Il “cloud” è un fenomeno nascente ed ancora in forte accelerazione. La società di ricerca Gartner ha stimato in 114 Miliardi di dollari il mercato dei servizi “cloud” per il 2014.

Ciò che distingue il cloud da un punto di vista industriale è anche il fatto che sia disponibile soprattutto “on Demand”. Questo è vero per le applicazioni, le piattaforme, le infrastrutture ed i servizi di sostegno.

Esattamente il contrario dei servizi informatici e di connettività che abbiamo conosciuto fin’ora; dai mainframe ai mini PC e la relazione “client-server”. Questi sono detti infatti “on Premises”.

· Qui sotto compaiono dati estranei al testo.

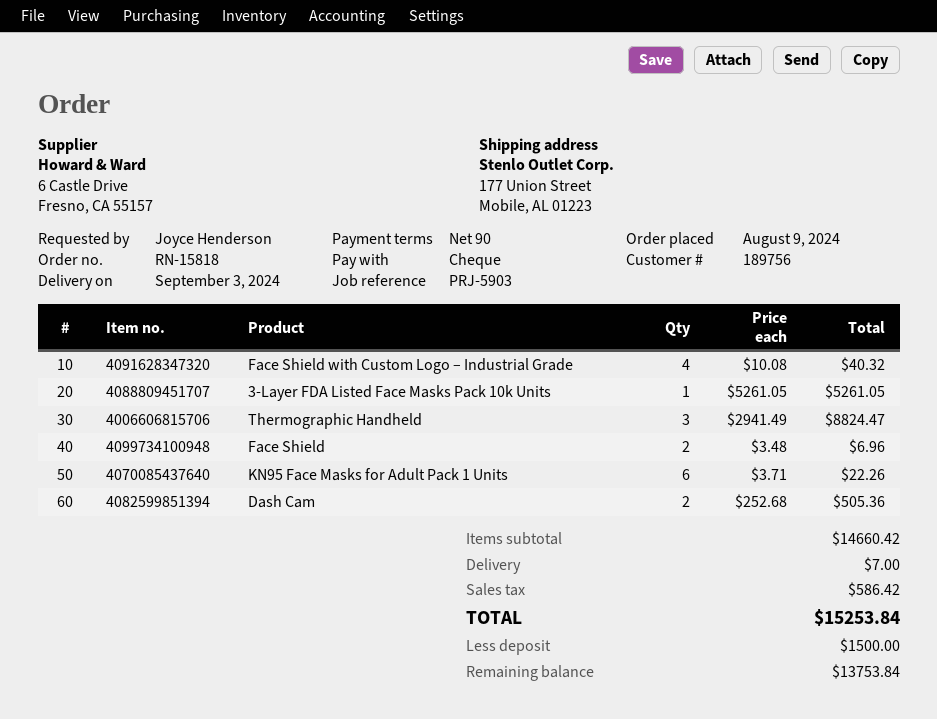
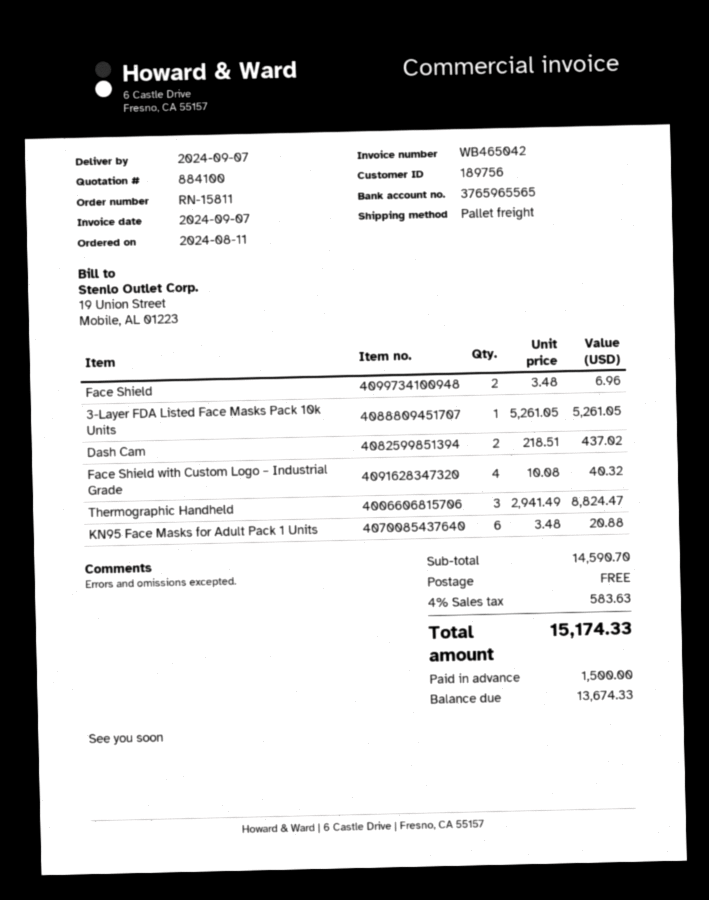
order number: RN-15818 -> RN-15811
order date: 2024-08-09 -> 2024-08-11
delivery date: 2024-09-03 -> 2024-09-07
KN95 Face Masks for Adult Pack 1 Units: 6 x 3.71 = 22.26 -> 6 x 3.48 = 20.88
Dash Cam: 2 x 252.68 = 505.36 -> 2 x 218.51 = 437.02
subtotal: 14660.42 -> 14590.70
shipping: 7.00 -> 0.00
tax: 586.42 -> 583.63
total: 15253.84 -> 15174.33
balance: 13753.84 -> 13674.33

I primi ad essere colpiti da questa rivoluzione sono gli sviluppatori di software. Prima è arrivato l’open source ed oggi il “cloud”. Oggi si può accedere allo stato dell’arte delle risorse ad una frazione del costo rispetto ad un modello tradizionale dove bisogna necessariamente acquisire le risorse in solido.

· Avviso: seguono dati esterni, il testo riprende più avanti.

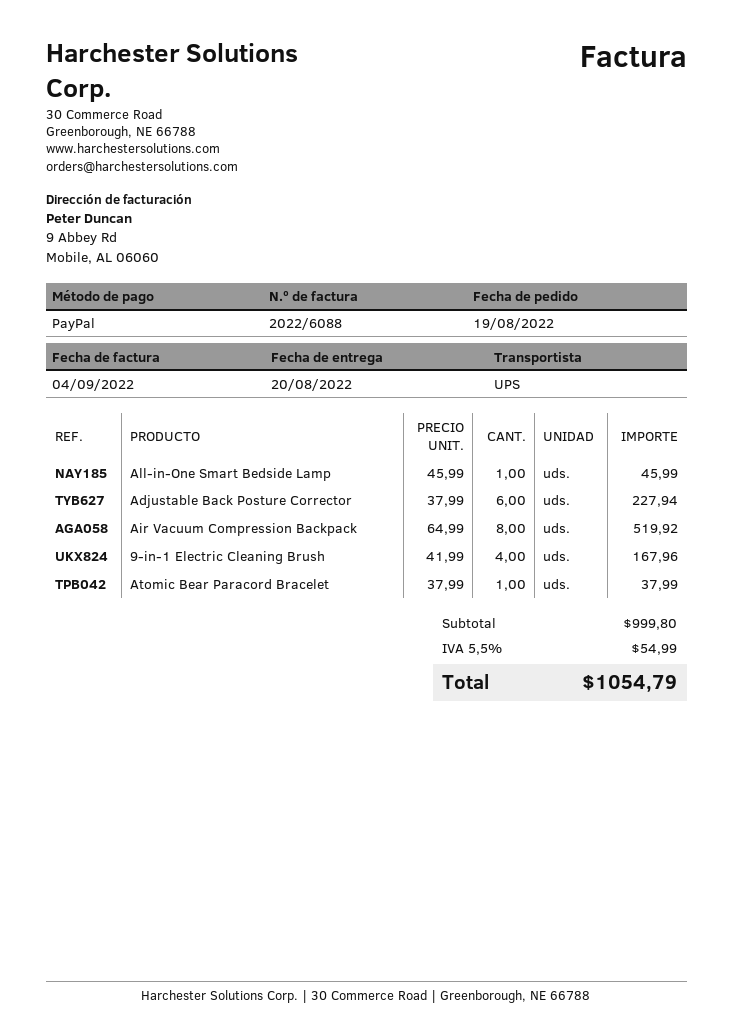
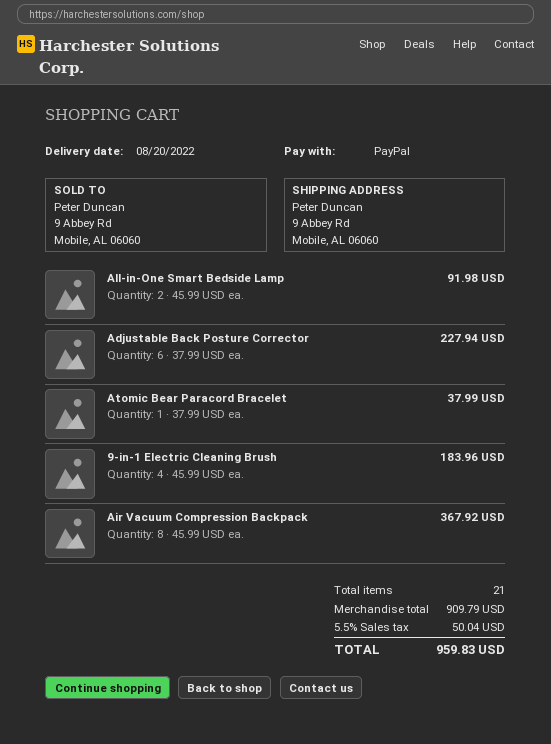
All-in-One Smart Bedside Lamp: 1 x 45.99 = 45.99 -> 2 x 45.99 = 91.98
Air Vacuum Compression Backpack: 8 x 64.99 = 519.92 -> 8 x 45.99 = 367.92
9-in-1 Electric Cleaning Brush: 4 x 41.99 = 167.96 -> 4 x 45.99 = 183.96
subtotal: 999.80 -> 909.79
tax: 5.5% = 54.99 -> 5.5% = 50.04
total: 1054.79 -> 959.83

Il “cloud” quindi si è andato a declinare in “Private“, “Public” ed “Hybrid cloud”2. Queste declinazioni si stanno confermando come le scelte strategiche di dove andare a installare i propri sistemi. Il tutto è guidato prevalentemente da razionali economici prima che da razionali tecnici.

Pertanto, almeno dal punto di vista concettuale, esercire un’applicazione su un “cloud ibrido” piuttosto che su un “cloud privato” è un fattore esclusivamente di business (economico e legale) ed è determinato, oltre che dai costi, dalla velocità con la quale si riesce a fare “commissioning” e “decommissioning” delle risorse necessarie.

Tutto ciò solo grazie al fatto che dal punto di vista architetturale il mondo dell’IT ha iniziato a scrivere strati software gestibili via API3 nelle piattaforme Java (che è uno dei linguaggi software più comuni oggi) attivandoli e disattivandoli secondo i bisogni del momento (on-demand appunto).

In breve non solo posso accendere e spegnere macchine virtuali, ma anche accendere e spegnere componenti software allo stesso tempo. Questo tecnicismo ha implicazioni che vale la pena illustrare perché modifica in maniera sostanziare l’interazione uomo-macchina.

Il lavoro dell’uomo quindi per installare e configurare i sistemi su vasta scala è via via nettamente rimpiazzato da strumenti automatici. Fino a poco tempo fa, fare il “provisioning” (allestire e mettere a disposizione ecc.) di una macchina e di un “ambiente” (sistema operativo, software etc. ) voleva dire approvvigionare l’hardware, richiedere l’intervento sistemistico specializzato e pianificare il lavoro.

Insomma tempo, risorse e investimenti ingenti fonti di “lock-in” rispetto a determinati sistemi. Sul “cloud” oggi tutto è rimpiazzato da console grafiche e più in generale da automi in grado di costruire autonomamente gli spazi necessari.

Lo stesso vale per le piattaforme (application server e databases) e per il software. Qui la vera rivoluzione è data dalla possibilità di prendere diversi lavoratori, specializzarli su determinate competenze, metterli in relazione fra loro, rendendo le loro competenze complementari fra loro, e quindi determinare un unico ciclo di produzione, in cui i saperi dei singoli formino un patrimonio di conoscenza condiviso.

La differenza sostanziale rispetto al passato è che in questo contesto i “lavoratori” sono sia umani sia non umani.